The overall model of the proposed fast VTA detection is depicted in Fig. 5.

Proposed model for VTA detection.

Figure 5: Proposed model for VTA detection.

Results and analysis

For performance measure, the following metrics are determined, where true positive represents correctly recognized VTA, false positive shows incorrectly recognized VTA and false negative determines inaccurately rejected VTA. Results of the proposed method are computed using five different experiments. In the first experiment, DCNN features are extracted using the AlexNet model by performed activations on the Fully Connected layer FC7. The data division approach of 50:50 is adopted for training and testing to validate the proposed technique. Also, the 10-fold cross-validation is adopted on all experimental results. During this experiment, the best testing classification accuracy for AlexNet is recorded at accuracy 91.2%, FNR 8.0%, sensitivity of 91.9%, and specificity 90.5% while using Cubic SVM as final stage classifier. Results after classification on Cubic SVM are crosschecked with nine other classifiers, as it is shown in Table 2.

Table 2:
Classification results on AlexNet DCNN features. Best values are shown in bold.
Classifier Performance measures
Sensitivity (%) Specificity (%) FNR (%) Accuracy (%) F-score
Cubic SVM 91.9 90.5 8.0 91.2 0.913
Linear discriminant 72.6 69.8 27.3 71.2 0.716
Linear SVM 86.1 85.8 12.6 86.4 0.860
Quadratic SVM 91.2 90.1 8.7 90.7 0.907
Fine KNN 89.3 86.9 10.6 88.1 0.882
Medium KNN 92.9 83.8 7.0 88.4 0.889
Cubic KNN 93.1 83.6 6.8 88.4 0.889
Weighted KNN 91.9 85.6 8.0 88.9 0.891
Subspace discriminant 74.1 66.4 25.8 70.3 0.714
Subspace KNN 89.7 87.2 10.2 88.5 0.886
DOI: 10.7717/peerj-cs.386/table-2

In the second experiment, the deep CNN features are extracted using the VGG19 model by performed activations on the Fully Connected layer FC7. Similarly, with AlexNet, a data division approach of 50:50 is adopted for training and testing to validate the proposed technique. Moreover, the 10-fold cross-validation is adopted on all experimental results. During this experiment, the best testing classification accuracy for VGG19 was recorded at 92.1%, FNR 7%, sensitivity of 93.0% and specificity 92.0% using quadratic SVM as a classifier. The results after classification with quadratic SVM are crosschecked with eight other classifiers as it is depicted in Table 3.

Table 3:
Classification results on VGG19 DCNN features.

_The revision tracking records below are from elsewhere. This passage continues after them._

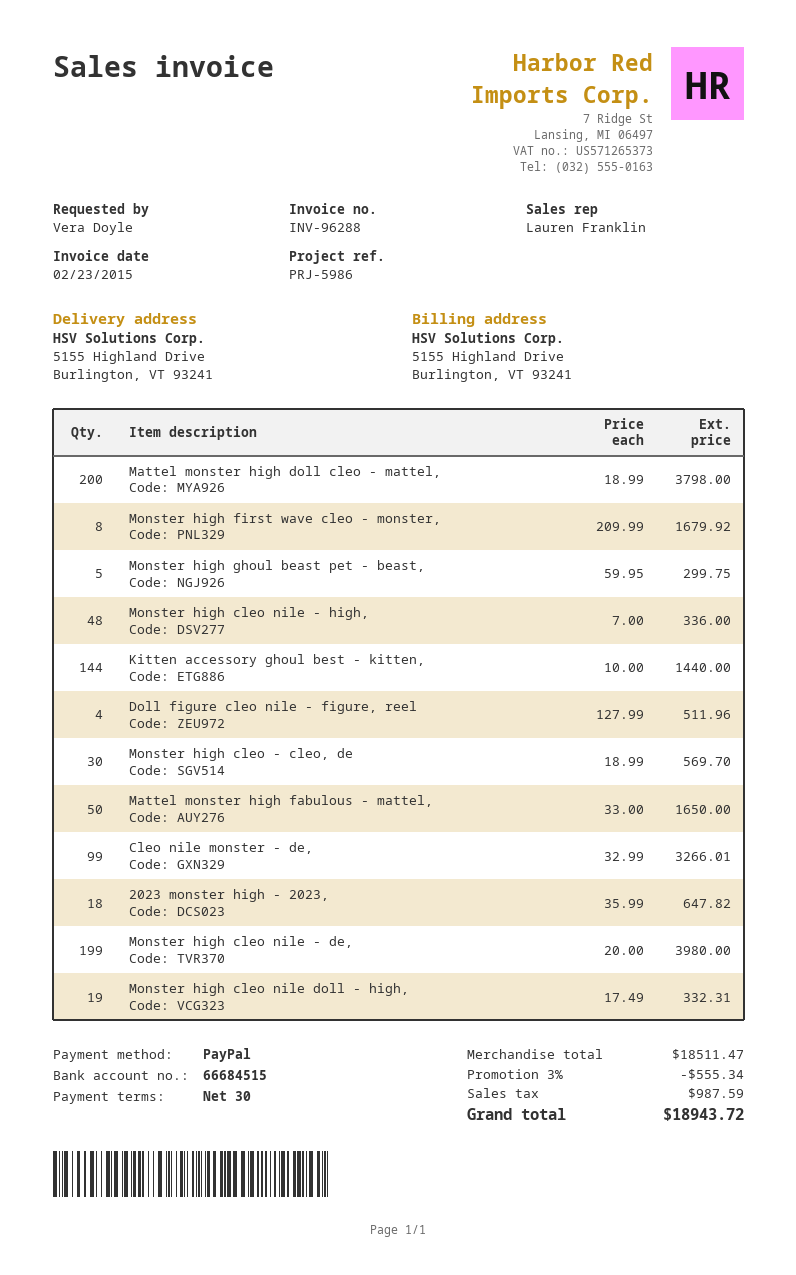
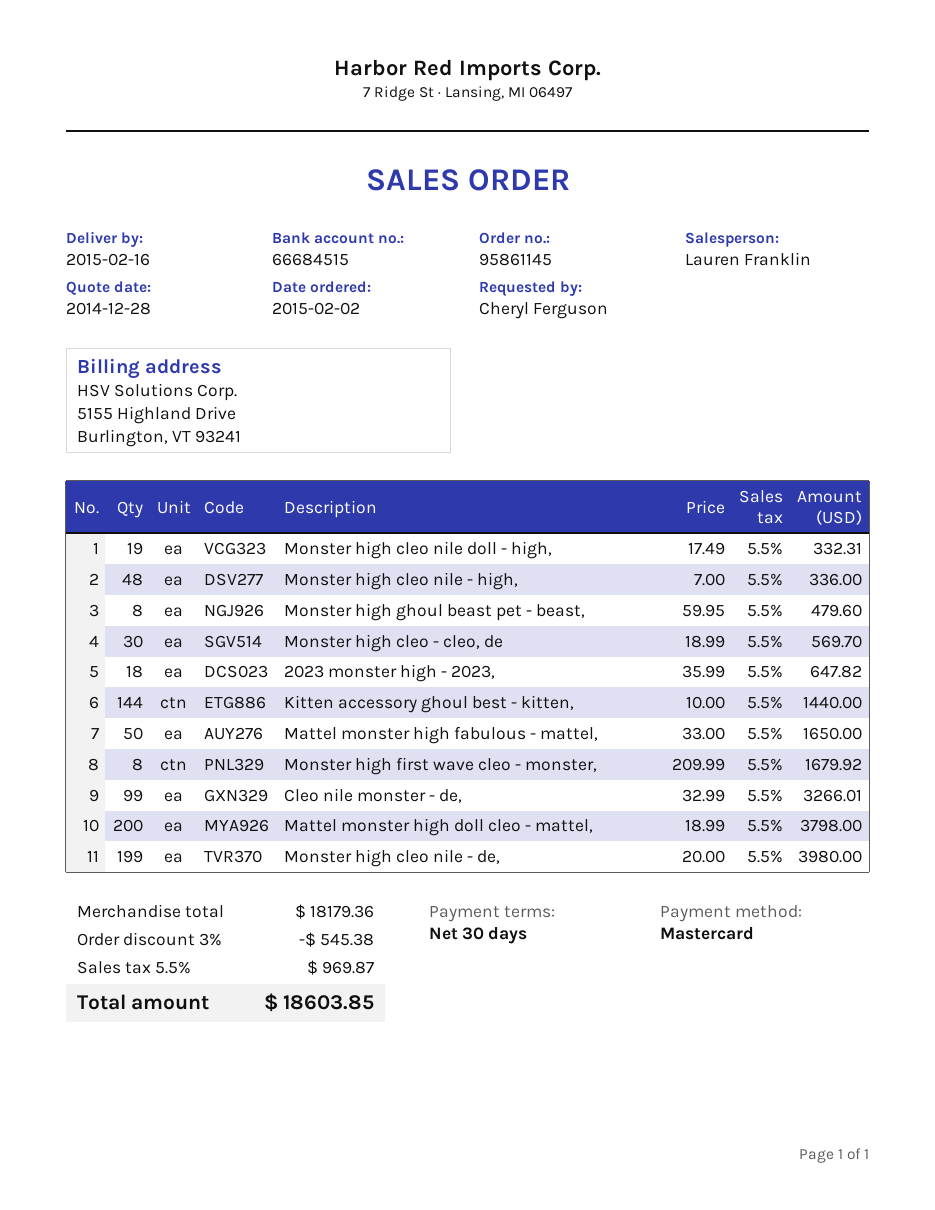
ordered by: Vera Doyle -> Cheryl Ferguson
payment method: PayPal -> Mastercard
Monster high ghoul beast pet - beast,: 5 x 59.95 = 299.75 -> 8 x 59.95 = 479.60
Doll figure cleo nile - figure, reel: 4 x 127.99 = 511.96 -> none
subtotal: 18511.47 -> 18179.36
discount: 3% = 555.34 -> 3% = 545.38
tax: 987.59 -> 969.87
total: 18943.72 -> 18603.85

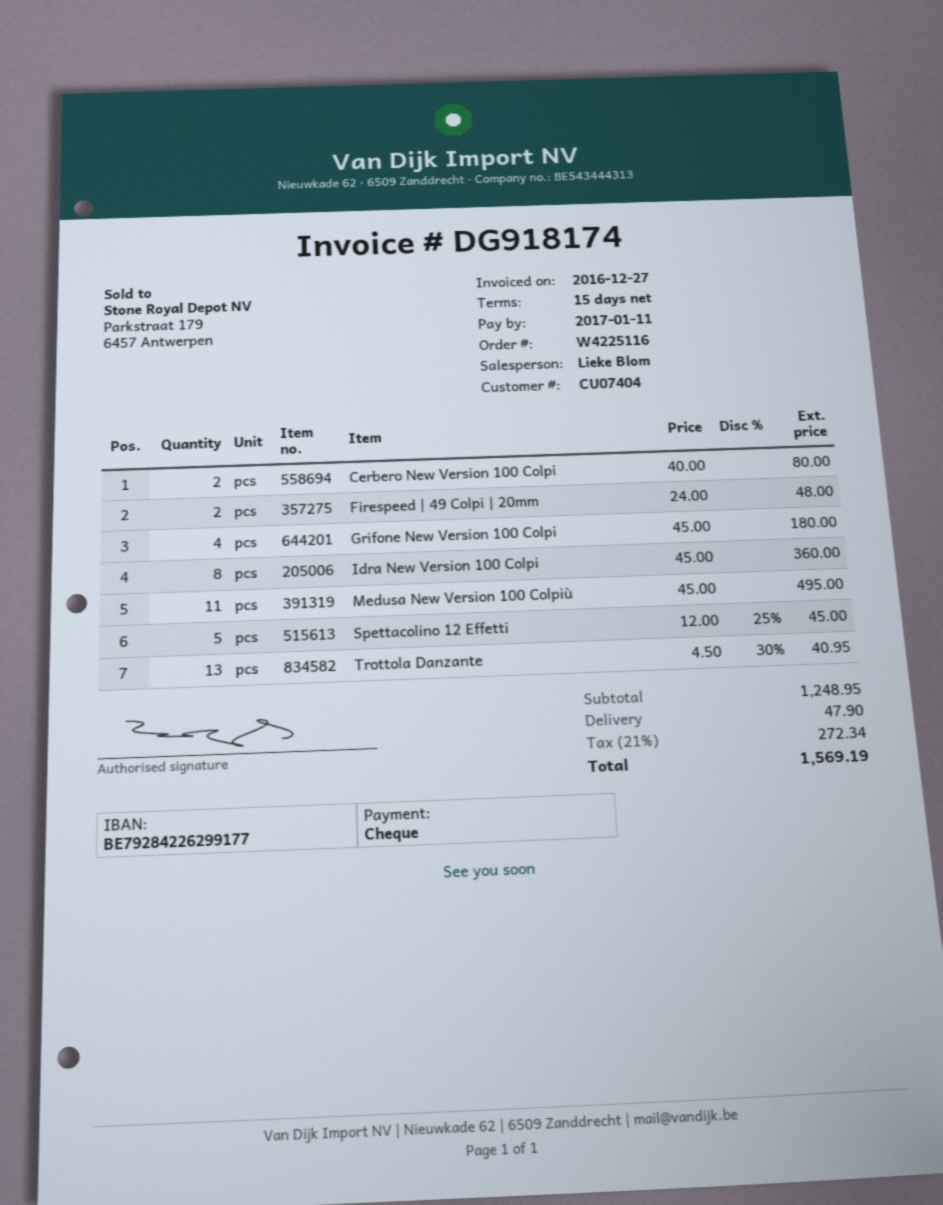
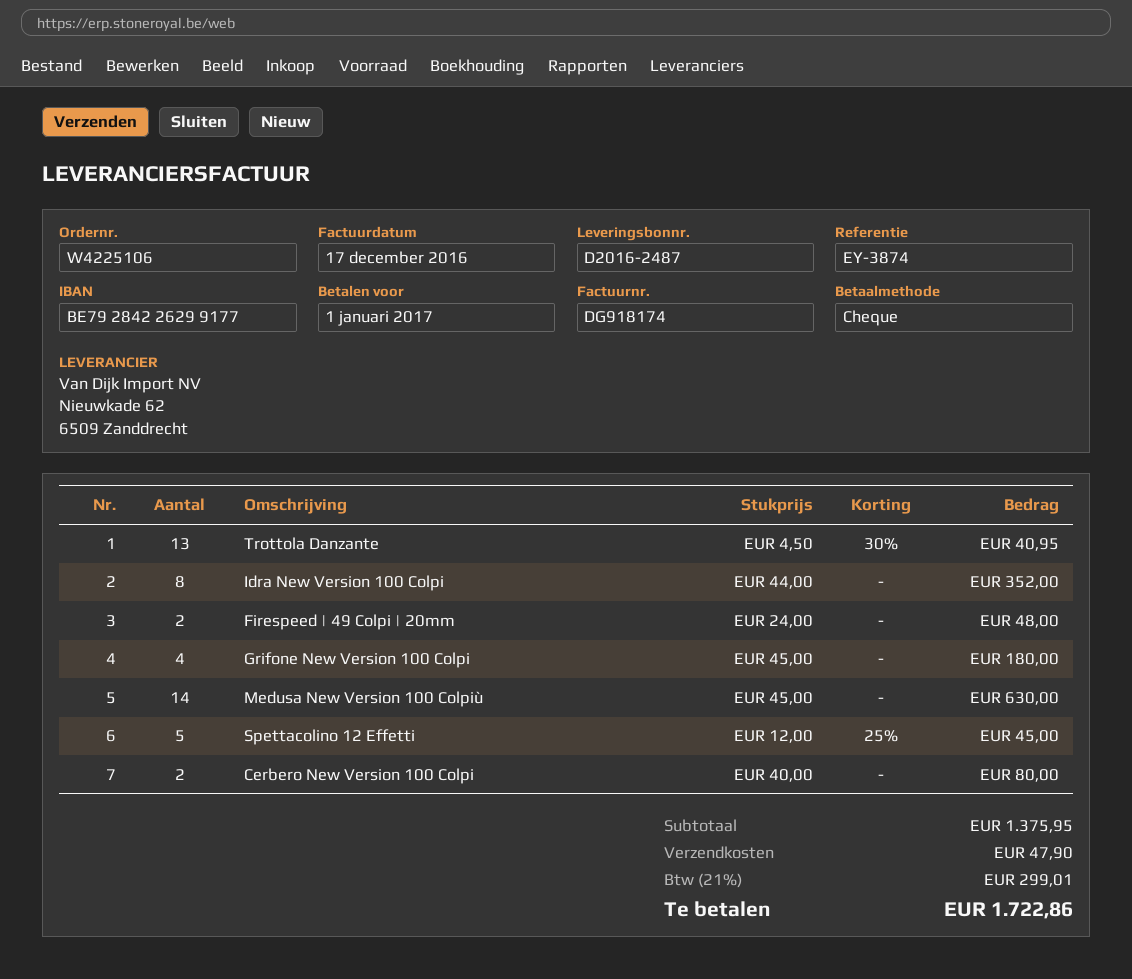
order number: W4225116 -> W4225106
invoice date: 2016-12-27 -> 2016-12-17
due date: 2017-01-11 -> 2017-01-01
Idra New Version 100 Colpi: 8 x 45.00 = 360.00 -> 8 x 44.00 = 352.00
Medusa New Version 100 Colpiù: 11 x 45.00 = 495.00 -> 14 x 45.00 = 630.00
subtotal: 1248.95 -> 1375.95
tax: 21% = 272.34 -> 21% = 299.01
total: 1569.19 -> 1722.86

Best values are shown in bold.
Classifier Performance measures
Sensitivity (%) Specificity (%) FNR (%) Accuracy (%) F-score
Quadratic SVM 93.0 92.0 7 92.1 0.925
Linear SVM 88.8 88.1 11.11 88.2 0.885
Cubic SVM 92.0 92.0 8 91.9 0.920
Fine KNN 87.5 90.6 12.5 89.2 0.889
Medium KNN 93.0 91.6 7 90.4 0.924
Cubic KNN 93.0 91.6 7 90.4 0.924
Weighted KNN 91.0 91.0 9 90.9 0.910
Subspace discriminant 90.3 90.1 9.6 90.2 0.902
Ensemble subspace KNN 88.3 91.5 11.6 90.0 0.897
DOI: 10.7717/peerj-cs.386/table-3

Furthermore, the next experiment on DCNN features extracted using the InceptionV3 model by performing activations on the Avg-Pool layer. For this purpose, the same data division approach of 50:50 is adopted for training and testing to validate the proposed technique. The 10-fold cross-validation is adopted on all experimental results. During this experiment, the best testing classification accuracy for InceptionV3 was recorded at 91.5%, FNR 7.7%, sensitivity of 92.2% and specificity 90.9% with Quadratic SVM. Results after classification on Quadratic SVM are crosschecked with seven other classifiers in Table 4.

Table 4:
Classification results on VGG19 DCNN features. Best values are shown in bold.
Classifier Performance measures
Sensitivity (%) Specificity (%) FNR (%) Accuracy (%) F-score
Quadratic SVM 92.2 90.8 7.7 91.5 0.916
Linear SVM 90.8 87.6 9.1 89.2 0.894
Cubic SVM 93.4 91.6 6.6 92.5 0.926
Fine KNN 88.1 90.6 11.8 89.4 0.892
Medium KNN 92.2 89.2 7.7 90.7 0.908
Cubic KNN 92.4 87.7 7.5 90.1 0.903
Weighted KNN 90.8 91.3 9.1 91.1 0.910
Ensemble subspace discriminant 89.4 89.3 10.5 89.4 0.894
DOI: 10.7717/peerj-cs.386/table-4

In the next experiment, fusing the features obtained from AlexNet, VGG19, and InceptionV3 is performed. These feature vectors are fused to make a standalone feature vector representing all three pre-trained models. 10-fold cross-validation is adopted on all experimental results. During this experiment, the best testing classification accuracy for fused feature vector was recorded at 96.6%, FNR 3.0%, sensitivity of 97.12% and specificity of 95.99% on Cubic SVM. Results after classification with Cubic SVM are crosschecked with six other classifiers in Table 5.

Table 5:
Classification results after performing the fusion of the AlexNet, VGG19, Inceptionv3 DCNN features. Best values are shown in bold.
Classifier Performance measures
Sensitivity (%) Specificity (%) FNR (%) Accuracy (%) F-score
Cubic SVM 97.12 95.99 3.0 96.6 0.966
Linear SVM 95.53 91.48 4.56 93.5 0.936
Quadratic SVM 96.68 95.51 3.3 96.1 0.961
Fine KNN 93.81 92.4 6.1 93.1 0.932
Medium KNN 97.40 89.15 2.59 93.3 0.935
Cubic KNN 96.86 88.35 3.13 92.6 0.929
Weighted KNN 96.23 91.48 3.76 93.9 0.940
DOI: 10.7717/peerj-cs.386/table-5

In another experiment, we performed entropy-based feature selection. We calculated the entropy of fused features. After entropy calculation, we choose entropy-based features from it and start from the first 1,000 features and train them. In the second step, we take the first 2,000 and up to 8,000 features. The entropy of the fused feature vector is calculated, which derived an entropy feature vector. Therefore, the entropy vector is sorted into ascending order. We get the highest accuracy on selecting 5,120 features, which are 50% of our data. After that, we take 25% of the data, but the accuracy decreases.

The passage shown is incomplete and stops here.